I hadn’t followed through on the prompting yet because I truly remembered having dealt with all of that already, and a part of me felt like I had already put all that behind me, and so I was wondering what it was that was left unresolved. This has been bothering me for several weeks, and it’s reopened more so than I think I ever felt at the time the remorse I feel for treating these people I love in the wrongful way that I did. As I’ve thought about it, I think therein lies my answer—if there’s anything that was still unresolved about all this, it was that I hadn’t really let the full weight of my bad treatment settle in on me at the time. I hadn’t really fully considered the feelings I had hurt and the sorrow I had caused—in my more immature spiritual state back then, I was more worried with getting the whole repentance thing over with than actually paying full penance for what I had done. And I think these last few weeks have given me a new vision in that sense—they’ve helped me to much more fully realize the respect that I should give to all people, because I’ve felt more deeply the sorrow of not having done so. They’ve given me a new vision of the eternal worth and preciousness of the people I’d hurt, as I realized more fully the impact of my actions on them. In general, they’ve helped me change into what I hope is a better, more loving, more respectful, more Christlike man.
Because really, at its heart, that is what repentance is for—a means to make us better people. A means for us to learn from our mistakes and grow as eternal individuals, a teeny step closer to our full potential. Tonight I wrote emails to these people I had hurt, and while doing so, more names started coming to mind of others that I had treated badly, and the list of emails to write kept growing longer. But at the end of the evening, I felt peace—I felt peace having sincerely told so many of my old friends (and in some cases almost lost friends) how much I loved them and how sorry I was that I had treated them with less than the respect they deserve. I felt peace knowing that I had sincerely treated a few more of God’s children according to their eternal worth. This, to me, is the glory of repentance—so many people talk about repentance and sin in the Church as something which pins you down with guilt, which feels like a chain around your neck. And I can understand how some people might interpret things that way. But to me, repentance is the one thing that has given me the most hope and joy and love in my life—it is the facilitator that has helped me overcome my mistakes and become bit by bit more of the man that I hope to be. It is what makes it so that my life isn’t a dreary, hopeless existence. It, and the sacrifice of Christ that has made it possible, is the greatest gift I’ve ever been given. I know that the power of change available through repentance is real—I know because I’ve felt it. I know because I’m feeling it right now. I know that Jesus Christ is real, and that He is my Savior, and that through Him I can become clean and more like Him. I feel the truth of that in my heart.
2 comments:
Yeah, it's probably best, for your own peace of mind. If you can't find them, you have at least tried. If you don't try to find them, it might bug you for a long time.
Love,
Your Mom
who still feels bad for calling Wendy Steiner a Communist Sympathizer in the seventh grade! (and I knew even at the time it was because I was jealous of her for a completely unrelated thing)

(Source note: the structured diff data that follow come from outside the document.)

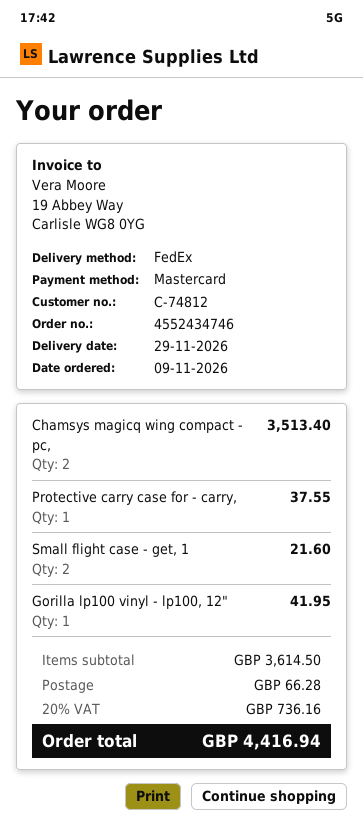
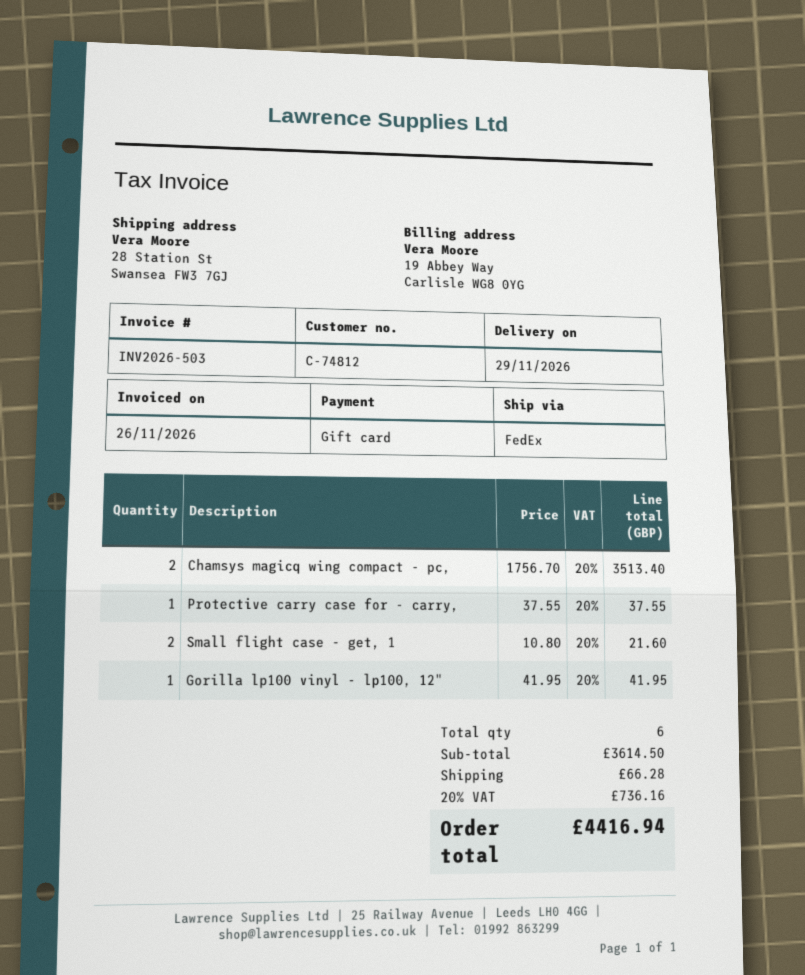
payment method: Mastercard -> gift card

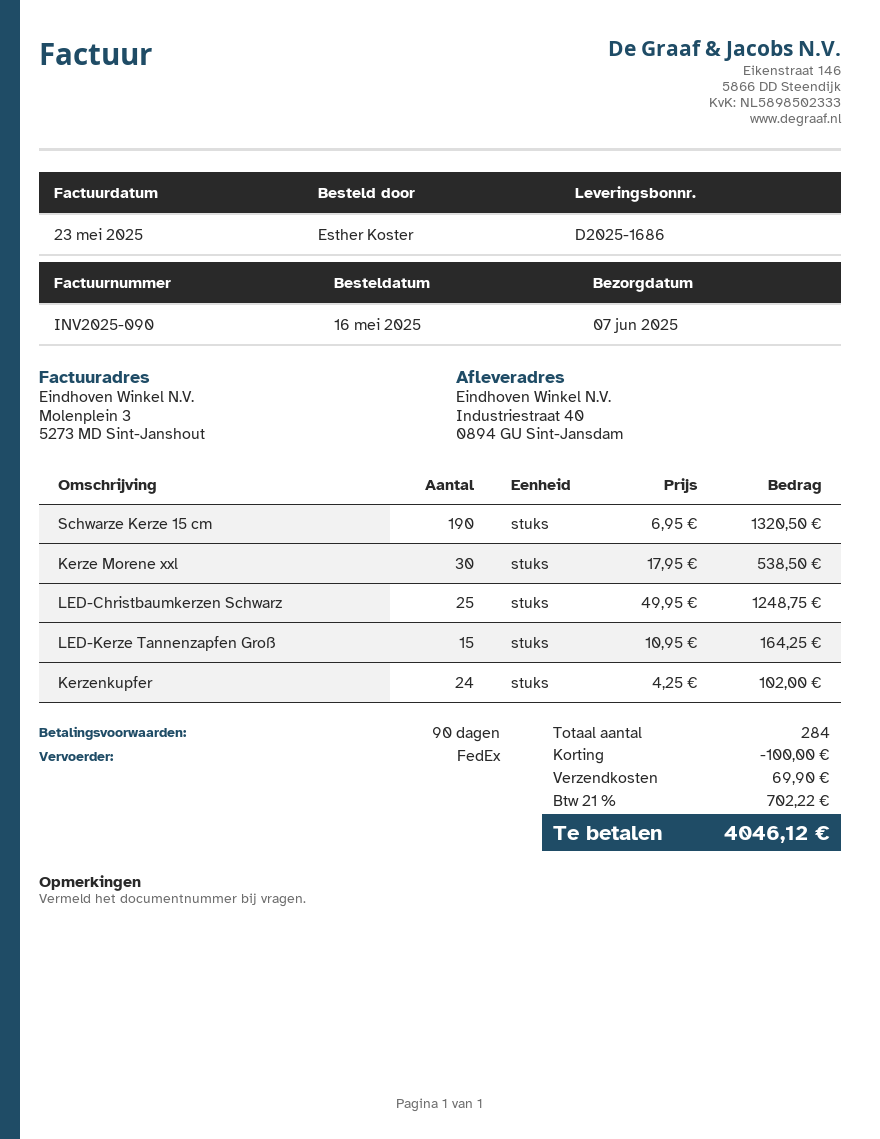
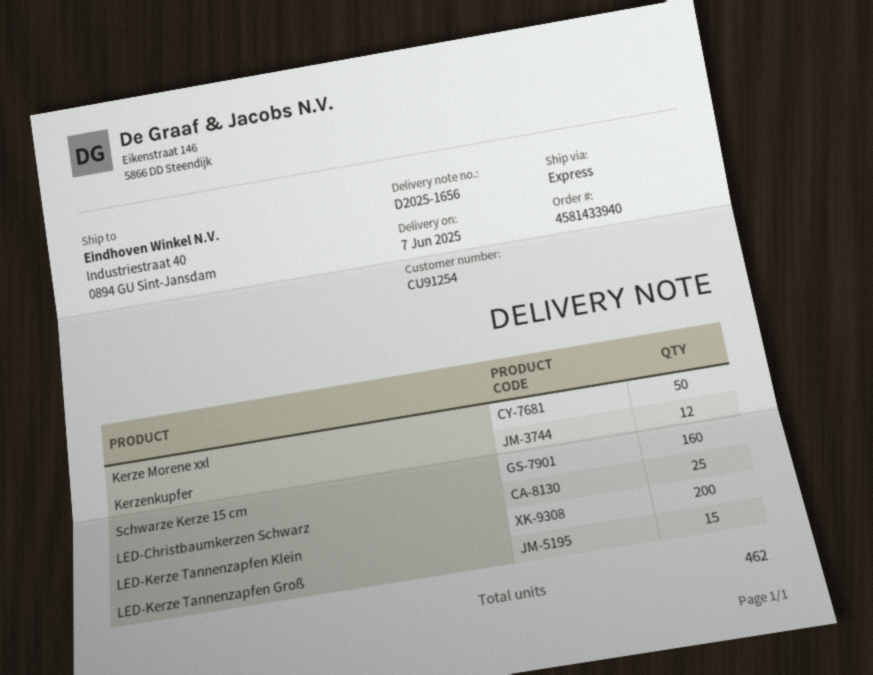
delivery note number: D2025-1686 -> D2025-1656
shipping method: FedEx -> express
Schwarze Kerze 15 cm: 190 -> 160
Kerze Morene xxl: 30 -> 50
Kerzenkupfer: 24 -> 12
LED-Kerze Tannenzapfen Klein: none -> 200
total quantity: 284 -> 462

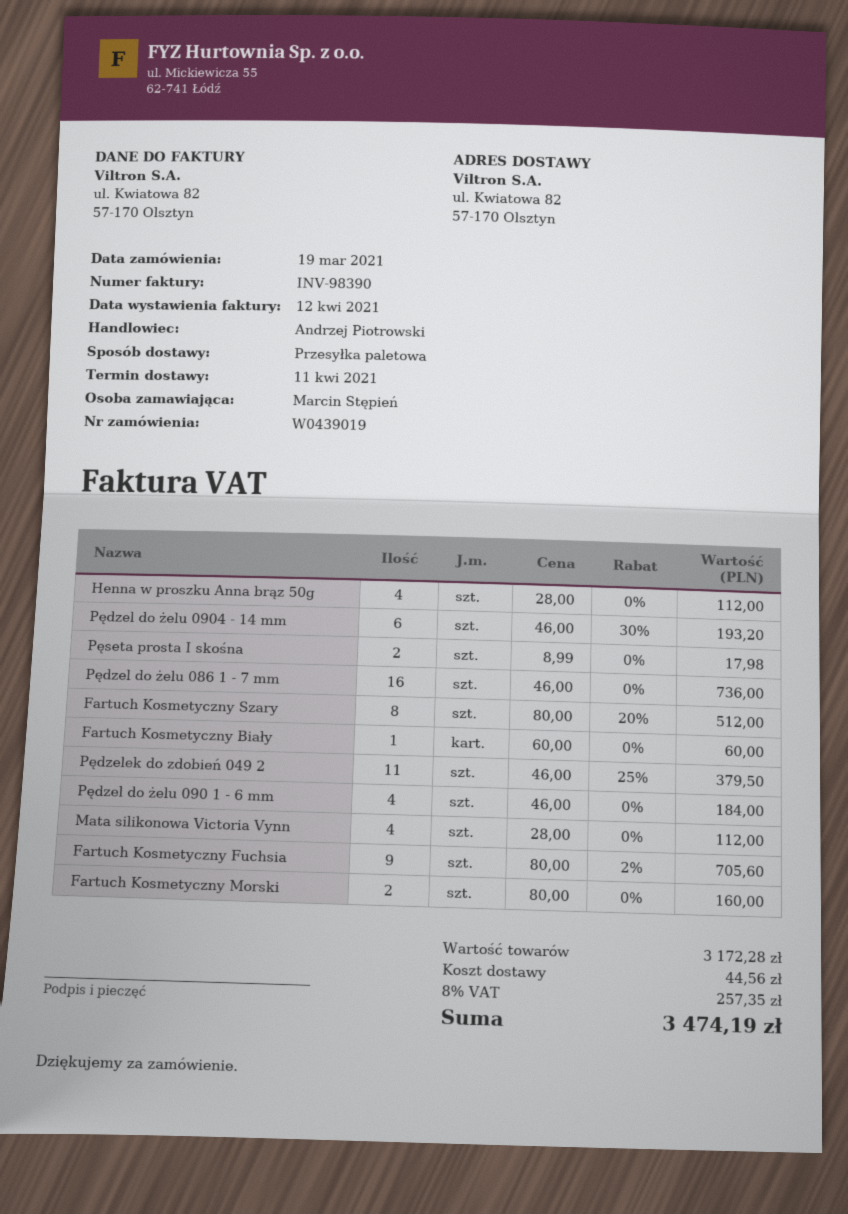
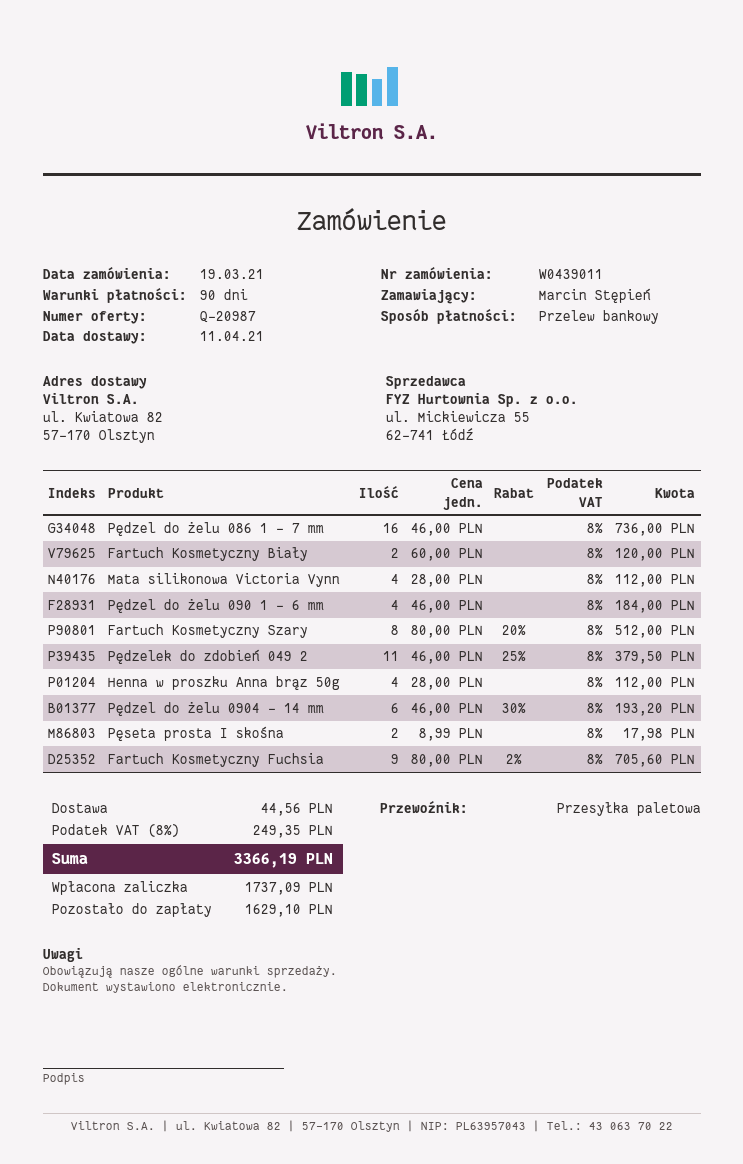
order number: W0439019 -> W0439011
Fartuch Kosmetyczny Biały: 1 x 60.00 = 60.00 -> 2 x 60.00 = 120.00
Fartuch Kosmetyczny Morski: 2 x 80.00 = 160.00 -> none
tax: 8% = 257.35 -> 8% = 249.35
total: 3474.19 -> 3366.19

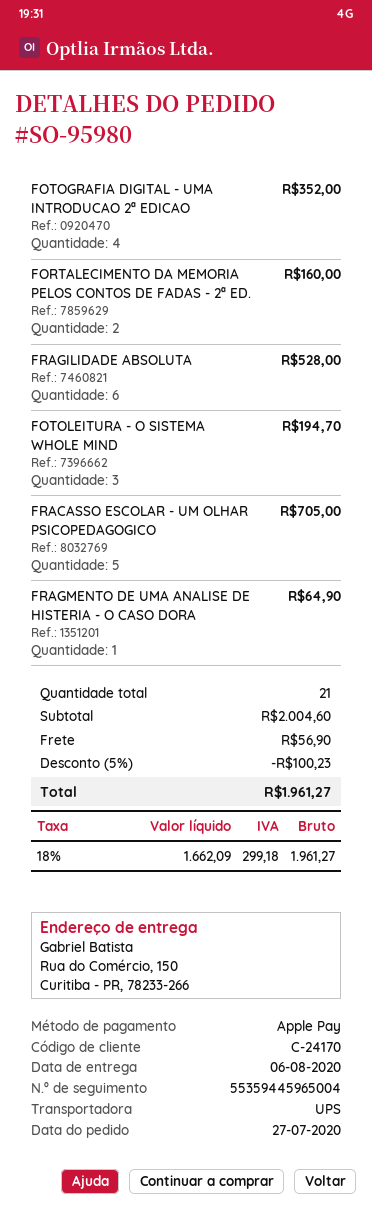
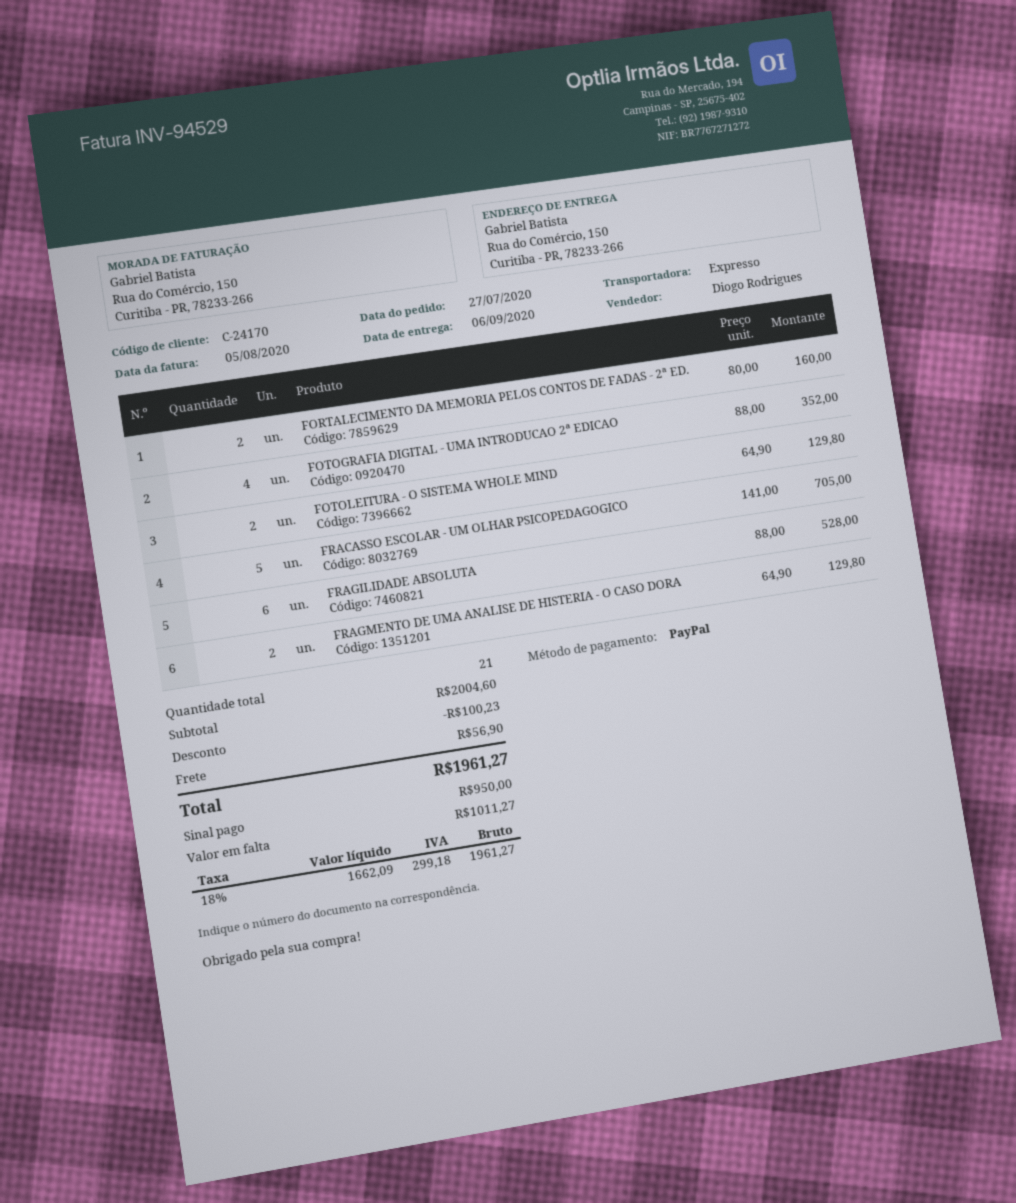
delivery date: 2020-08-06 -> 2020-09-06
payment method: Apple Pay -> PayPal
shipping method: UPS -> express
FOTOLEITURA - O SISTEMA WHOLE MIND: 3 for 194.70 -> 2 for 129.80
FRAGMENTO DE UMA ANALISE DE HISTERIA - O CASO DORA: 1 for 64.90 -> 2 for 129.80

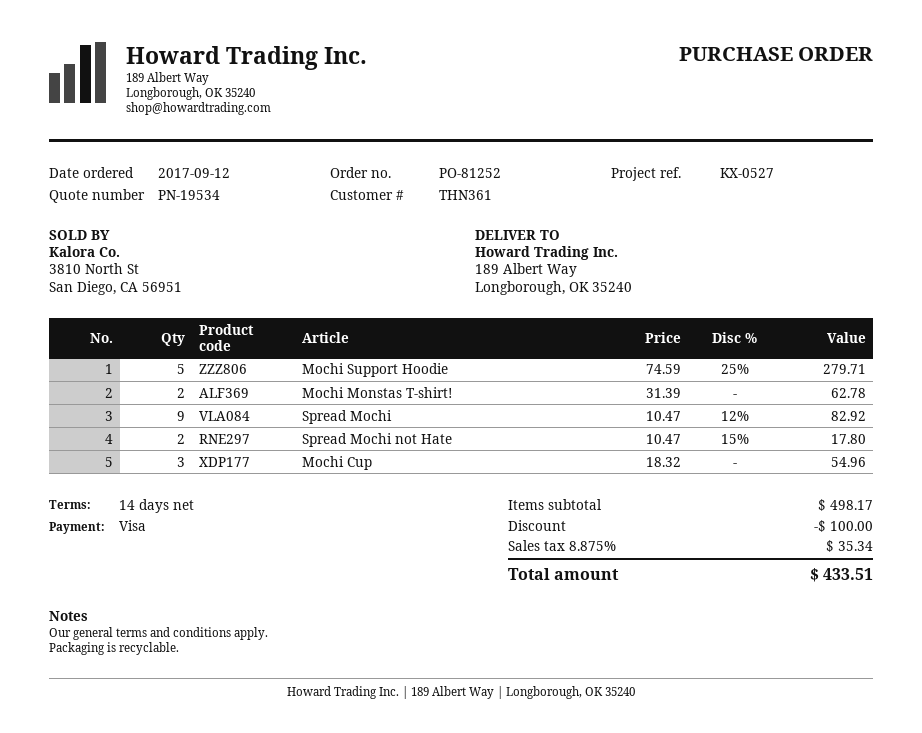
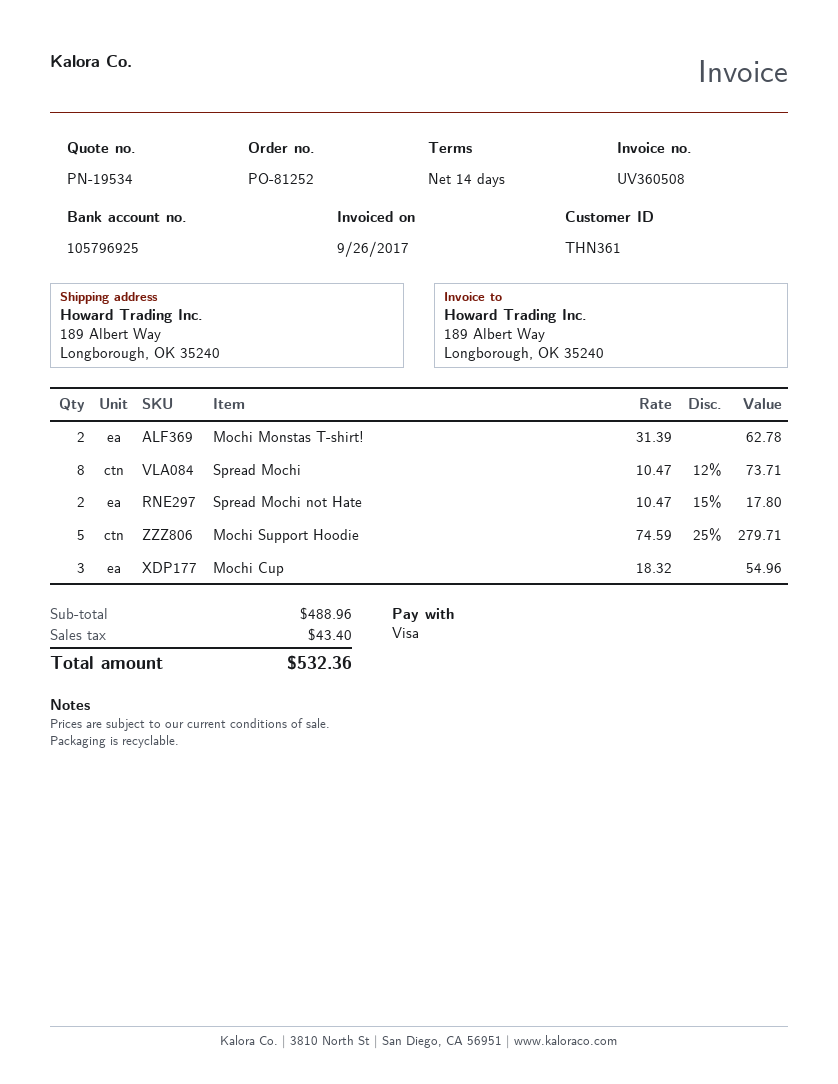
Spread Mochi: 9 x 10.47 - 12% = 82.92 -> 8 x 10.47 - 12% = 73.71
subtotal: 498.17 -> 488.96
discount: 100.00 -> none
tax: 35.34 -> 43.40
total: 433.51 -> 532.36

Wow...you just expressed what, to me, is most beautiful about seeing people change in the counseling process. The subject shouldn't have a fire-and-brimstone edge to it: you're absolutely right, and not only did you say it, but *how* you said it mirrored your point, through your honest experience--that repentance is joyful, instilling hope, not despair from ruminative guilt. It's how to truly let go, to let the healing power of the Atonement wash over us, our past, our wounds (given and received), and live life to the fullest, unfettered. You sound free, Rolf, having expressed the truth of what you felt to your friends. "And ye shall know the truth, and the truth shall set you free," huh?